Cathedrals of Culture
A '3D film project about the soul of buildings' featuring moments of inspiration and surprising poignancy
This documentary portmanteau film comes laden with a pretentious subtitle (‘a 3D film project about the soul of buildings’) and a 165-minute running time, but for audiences willing to dive in regardless, it’s an interesting and unique film experience, with moments of inspiration and surprising poignancy.
Each of the six short films in this project was made by a different director and takes a different iconic building as its subject, with the shared aim of allowing the buildings themselves to be the main characters. The first film, about the Berlin Philharmonic and directed by Wim Wenders, does this by employing a disembodied first-person ‘voice of the building’ narrator. It’s initially grating, patronising even, but as the film develops into a consideration of the striking boat-like structure’s place in German history it becomes more credible. Michael Glawogger’s film on the National Library of Russia takes a simpler, arguably more effective tack, as a floating camera travels through seemingly endless corridors and shelves and staff go about their work, while a persistent voiceover reads excerpts from a smattering of the libraries’ volumes. Here the thought that is pursued is the idea of a building’s ability to witness centuries of passing humanity, and the library in particular as a place where eternity is in some way pinned down.

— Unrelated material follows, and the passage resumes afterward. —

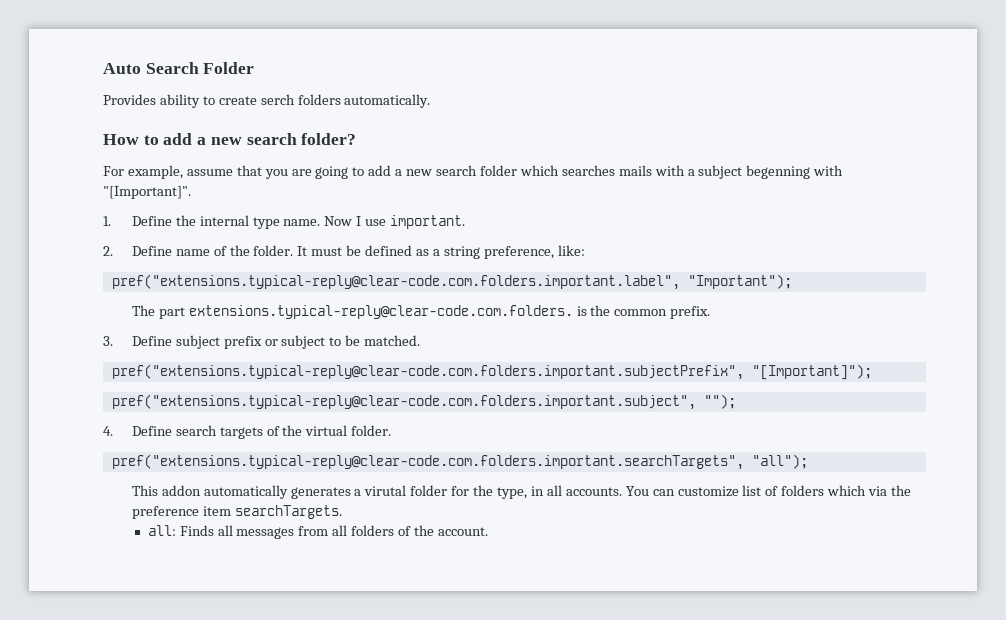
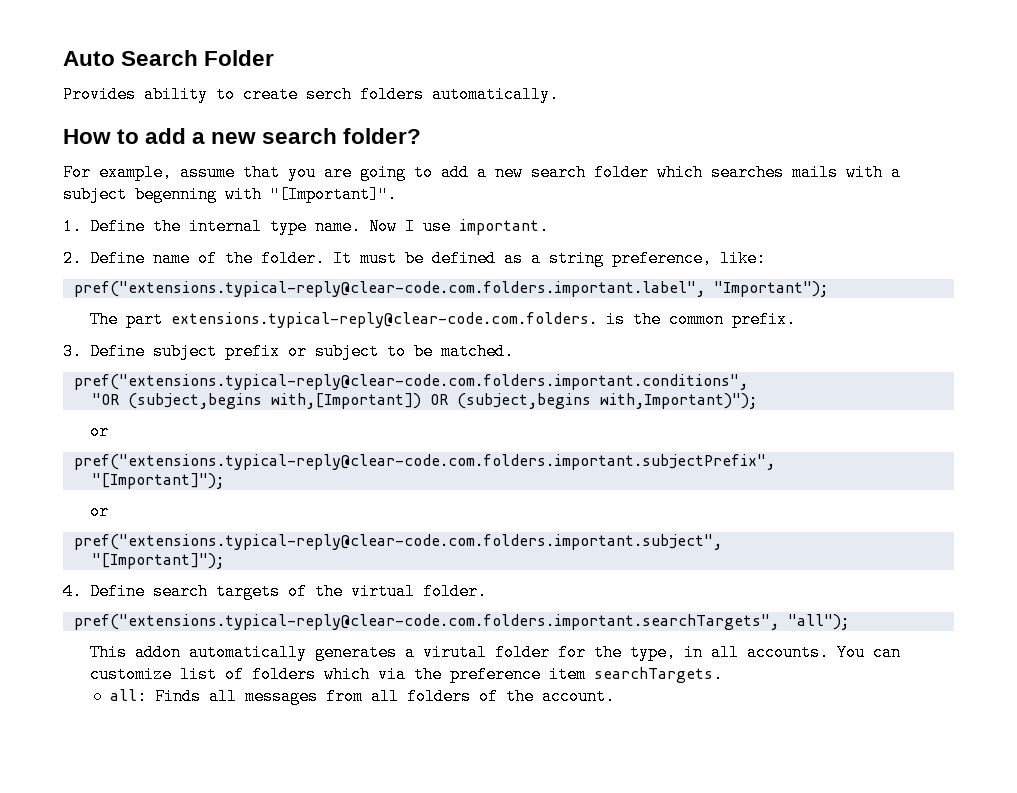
(421, 340) none -> [73,374,748,390] [91,393,757,409] [89,423,109,440] // pref("extensions.typical-reply@clear-code.com.folders.important.conditions", // "OR (subject,begins with,[Important]) OR (subject,begins with,Important)"); // or
[751,364,872,380] "[Important]"); -> [91,473,224,489] [89,503,109,520] // "[Important]"); // or
[703,394,736,409] ""); -> [91,553,224,569] // "[Important]");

In the third film, about Halden Prison in Norway, directed by Michael Madsen (not the well-known actor), the project finds real substance. A ‘voice of the building’ narrator is employed again, but here it works to bring out the contradictions inherent in this high security prison, a brightly-lit, apparently tranquil place designed for the clinical containment of chaotic individuals. 'The complexity of human nature is very obvious here', says the voiceover, and this is certainly the most complex and demanding of the films.
After this, Robert Redford’s piece on the Salk Institute in California feeds in some useful context about architectural theory, but becomes a little repetitive despite the inspiring nature of the building and its purpose. The last two films, on Oslo Opera House and Centre Pompidou in Paris feel inessential by comparison to the first four.
3D is employed throughout, but it is actually the painstakingly-crafted sound design that arguably has the greater transporting effect.
Screened at Edinburgh International Film Festival 2014.